You want Sablier toLabel the dependency?
Start it on-demand and stop it when the group is idleYes, with sablier.enable=true and the same sablier.group
Start it on-demand but keep it running (e.g. a database shared by several apps)No Sablier labels
Run a one-shot job (migration / seed / init) that exits by designNo, never label it
  • Starting a depends_on dependency never requires a label. As long as a labeled container declares the dependency, Sablier starts the dependency and waits for its condition, even if the dependency has no sablier.* labels.
  • Stopping only ever happens for containers explicitly registered with sablier.enable=true in the group. Sablier will never stop a container it was not told to manage.

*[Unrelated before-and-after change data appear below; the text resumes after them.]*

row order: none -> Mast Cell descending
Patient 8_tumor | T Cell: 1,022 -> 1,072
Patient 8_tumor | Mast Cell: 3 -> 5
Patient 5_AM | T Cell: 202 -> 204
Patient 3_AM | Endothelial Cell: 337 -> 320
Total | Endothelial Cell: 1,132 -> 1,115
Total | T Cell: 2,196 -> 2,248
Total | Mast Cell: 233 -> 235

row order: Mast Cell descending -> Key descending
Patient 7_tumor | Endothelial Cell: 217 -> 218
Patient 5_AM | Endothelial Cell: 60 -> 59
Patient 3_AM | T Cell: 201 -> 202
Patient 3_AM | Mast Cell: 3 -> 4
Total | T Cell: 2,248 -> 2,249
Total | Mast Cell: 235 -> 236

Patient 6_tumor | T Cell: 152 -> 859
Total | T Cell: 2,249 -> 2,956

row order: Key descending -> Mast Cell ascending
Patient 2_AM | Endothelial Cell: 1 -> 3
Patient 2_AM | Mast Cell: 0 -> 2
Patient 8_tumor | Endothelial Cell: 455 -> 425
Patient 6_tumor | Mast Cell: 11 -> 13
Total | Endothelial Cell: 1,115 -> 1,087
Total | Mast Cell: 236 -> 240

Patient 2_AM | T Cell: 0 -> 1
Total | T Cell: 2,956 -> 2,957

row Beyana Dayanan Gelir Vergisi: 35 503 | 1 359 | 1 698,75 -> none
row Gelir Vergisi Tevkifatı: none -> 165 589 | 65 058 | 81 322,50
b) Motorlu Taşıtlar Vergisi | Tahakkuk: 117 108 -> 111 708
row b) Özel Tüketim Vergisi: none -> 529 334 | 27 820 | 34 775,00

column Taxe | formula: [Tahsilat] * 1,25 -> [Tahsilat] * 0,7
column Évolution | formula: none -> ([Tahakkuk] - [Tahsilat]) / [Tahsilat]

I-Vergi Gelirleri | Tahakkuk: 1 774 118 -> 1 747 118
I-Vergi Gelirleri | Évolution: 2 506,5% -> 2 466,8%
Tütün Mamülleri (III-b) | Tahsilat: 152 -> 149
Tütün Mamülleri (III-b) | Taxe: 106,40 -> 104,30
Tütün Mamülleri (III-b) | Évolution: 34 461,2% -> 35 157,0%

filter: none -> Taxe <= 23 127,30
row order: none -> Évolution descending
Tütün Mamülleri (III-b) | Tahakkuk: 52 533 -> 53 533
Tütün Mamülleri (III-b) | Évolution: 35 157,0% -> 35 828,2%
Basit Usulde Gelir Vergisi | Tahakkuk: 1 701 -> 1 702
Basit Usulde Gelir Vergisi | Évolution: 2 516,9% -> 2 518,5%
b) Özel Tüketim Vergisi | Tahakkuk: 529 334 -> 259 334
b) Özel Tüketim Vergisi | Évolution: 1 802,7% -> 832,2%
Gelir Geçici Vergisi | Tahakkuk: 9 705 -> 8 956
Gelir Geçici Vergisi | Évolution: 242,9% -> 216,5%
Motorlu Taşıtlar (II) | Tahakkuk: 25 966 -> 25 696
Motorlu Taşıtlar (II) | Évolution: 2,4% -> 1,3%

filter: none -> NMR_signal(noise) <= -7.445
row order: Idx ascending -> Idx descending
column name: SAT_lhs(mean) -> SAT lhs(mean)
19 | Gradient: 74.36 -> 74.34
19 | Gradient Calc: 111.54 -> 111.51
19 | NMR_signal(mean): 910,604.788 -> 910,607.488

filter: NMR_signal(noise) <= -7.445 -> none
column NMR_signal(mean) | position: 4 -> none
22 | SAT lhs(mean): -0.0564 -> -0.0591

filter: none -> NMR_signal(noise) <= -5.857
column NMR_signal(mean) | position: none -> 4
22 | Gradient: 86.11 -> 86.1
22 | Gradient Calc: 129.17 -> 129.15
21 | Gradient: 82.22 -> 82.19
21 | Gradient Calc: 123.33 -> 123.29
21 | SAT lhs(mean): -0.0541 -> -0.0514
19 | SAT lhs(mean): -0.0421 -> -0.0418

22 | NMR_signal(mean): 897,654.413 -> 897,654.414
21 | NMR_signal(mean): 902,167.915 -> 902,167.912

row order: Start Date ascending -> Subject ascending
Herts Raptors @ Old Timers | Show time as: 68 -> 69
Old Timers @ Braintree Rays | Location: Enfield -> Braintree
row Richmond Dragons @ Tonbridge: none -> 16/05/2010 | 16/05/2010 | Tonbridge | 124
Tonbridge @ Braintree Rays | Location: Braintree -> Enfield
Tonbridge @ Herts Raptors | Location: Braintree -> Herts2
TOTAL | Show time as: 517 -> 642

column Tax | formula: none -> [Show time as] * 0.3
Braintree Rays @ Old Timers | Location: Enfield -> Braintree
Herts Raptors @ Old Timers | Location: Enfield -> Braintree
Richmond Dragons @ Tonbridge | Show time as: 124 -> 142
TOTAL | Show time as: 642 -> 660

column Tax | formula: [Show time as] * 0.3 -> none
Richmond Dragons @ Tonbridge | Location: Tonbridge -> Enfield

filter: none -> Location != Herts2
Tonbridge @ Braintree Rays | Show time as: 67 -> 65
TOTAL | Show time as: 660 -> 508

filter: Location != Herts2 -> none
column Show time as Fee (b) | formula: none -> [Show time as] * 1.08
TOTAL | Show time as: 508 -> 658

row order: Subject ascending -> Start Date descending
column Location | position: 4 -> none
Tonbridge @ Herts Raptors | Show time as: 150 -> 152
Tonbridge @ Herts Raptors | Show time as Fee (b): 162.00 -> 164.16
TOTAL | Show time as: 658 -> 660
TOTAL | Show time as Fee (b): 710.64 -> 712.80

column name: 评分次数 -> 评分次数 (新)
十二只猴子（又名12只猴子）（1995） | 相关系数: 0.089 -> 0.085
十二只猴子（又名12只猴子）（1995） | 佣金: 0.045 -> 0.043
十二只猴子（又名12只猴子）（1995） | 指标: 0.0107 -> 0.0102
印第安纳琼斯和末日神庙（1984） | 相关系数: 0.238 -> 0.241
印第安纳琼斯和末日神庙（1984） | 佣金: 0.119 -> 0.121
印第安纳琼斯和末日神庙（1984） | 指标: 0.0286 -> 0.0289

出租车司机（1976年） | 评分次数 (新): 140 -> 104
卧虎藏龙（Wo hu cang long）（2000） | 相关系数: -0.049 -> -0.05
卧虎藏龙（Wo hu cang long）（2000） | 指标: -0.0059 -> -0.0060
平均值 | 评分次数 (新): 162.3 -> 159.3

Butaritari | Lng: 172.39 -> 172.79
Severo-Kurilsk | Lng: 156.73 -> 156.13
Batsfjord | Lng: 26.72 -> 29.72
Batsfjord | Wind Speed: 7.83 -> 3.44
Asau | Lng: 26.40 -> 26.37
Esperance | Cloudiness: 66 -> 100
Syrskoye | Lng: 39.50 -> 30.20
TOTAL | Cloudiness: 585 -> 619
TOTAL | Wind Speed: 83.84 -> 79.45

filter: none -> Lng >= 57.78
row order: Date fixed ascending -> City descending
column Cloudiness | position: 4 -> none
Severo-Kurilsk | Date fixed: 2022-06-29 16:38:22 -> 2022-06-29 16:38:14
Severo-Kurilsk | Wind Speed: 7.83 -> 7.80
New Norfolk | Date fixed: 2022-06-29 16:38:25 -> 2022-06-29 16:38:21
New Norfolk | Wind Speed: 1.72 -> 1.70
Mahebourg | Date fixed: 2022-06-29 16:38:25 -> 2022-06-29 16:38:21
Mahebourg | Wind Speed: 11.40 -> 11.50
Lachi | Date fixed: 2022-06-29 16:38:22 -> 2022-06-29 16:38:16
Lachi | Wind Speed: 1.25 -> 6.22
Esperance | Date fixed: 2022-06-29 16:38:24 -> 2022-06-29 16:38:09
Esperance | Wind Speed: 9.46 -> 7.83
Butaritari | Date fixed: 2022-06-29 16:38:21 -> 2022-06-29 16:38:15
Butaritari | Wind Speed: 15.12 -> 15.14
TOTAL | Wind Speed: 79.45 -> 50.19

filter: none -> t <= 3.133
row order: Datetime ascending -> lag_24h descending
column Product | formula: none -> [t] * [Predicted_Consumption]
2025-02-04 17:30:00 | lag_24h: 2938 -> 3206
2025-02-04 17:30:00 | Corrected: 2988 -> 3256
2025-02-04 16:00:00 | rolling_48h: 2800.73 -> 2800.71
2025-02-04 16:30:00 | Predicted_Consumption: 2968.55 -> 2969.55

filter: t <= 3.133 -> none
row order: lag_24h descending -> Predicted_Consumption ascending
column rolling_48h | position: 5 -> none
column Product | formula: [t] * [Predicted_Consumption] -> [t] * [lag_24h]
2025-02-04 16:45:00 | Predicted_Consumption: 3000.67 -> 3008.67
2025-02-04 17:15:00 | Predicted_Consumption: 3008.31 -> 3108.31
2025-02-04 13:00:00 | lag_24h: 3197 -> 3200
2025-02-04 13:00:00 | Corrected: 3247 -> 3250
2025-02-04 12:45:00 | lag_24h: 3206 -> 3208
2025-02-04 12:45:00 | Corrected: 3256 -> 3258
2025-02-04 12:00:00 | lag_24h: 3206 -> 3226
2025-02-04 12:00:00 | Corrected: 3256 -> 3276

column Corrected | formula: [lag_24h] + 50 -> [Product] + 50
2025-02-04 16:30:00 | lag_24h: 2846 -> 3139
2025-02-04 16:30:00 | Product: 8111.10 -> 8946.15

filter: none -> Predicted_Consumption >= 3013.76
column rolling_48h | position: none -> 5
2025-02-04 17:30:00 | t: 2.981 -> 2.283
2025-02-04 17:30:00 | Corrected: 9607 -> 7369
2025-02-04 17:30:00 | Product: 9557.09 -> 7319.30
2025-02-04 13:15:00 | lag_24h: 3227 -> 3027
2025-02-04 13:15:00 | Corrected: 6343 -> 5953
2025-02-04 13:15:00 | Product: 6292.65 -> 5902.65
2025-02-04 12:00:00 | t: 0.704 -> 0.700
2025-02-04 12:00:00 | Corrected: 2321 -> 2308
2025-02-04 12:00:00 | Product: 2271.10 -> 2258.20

  • Never add a one-shot container (one that exits on completion) to a blocking group. The blocking strategy waits for every group member to be running, so a container that exits by design would prevent the group from ever becoming ready. Leave it unlabeled and let depends_on start it instead.

In short: label a dependency when you want it scaled to zero together with the rest of the group. Leave it unlabeled when it should stay up; Sablier will still start it on-demand to satisfy the ordering.

A complete, runnable example is available in examples/depends-on.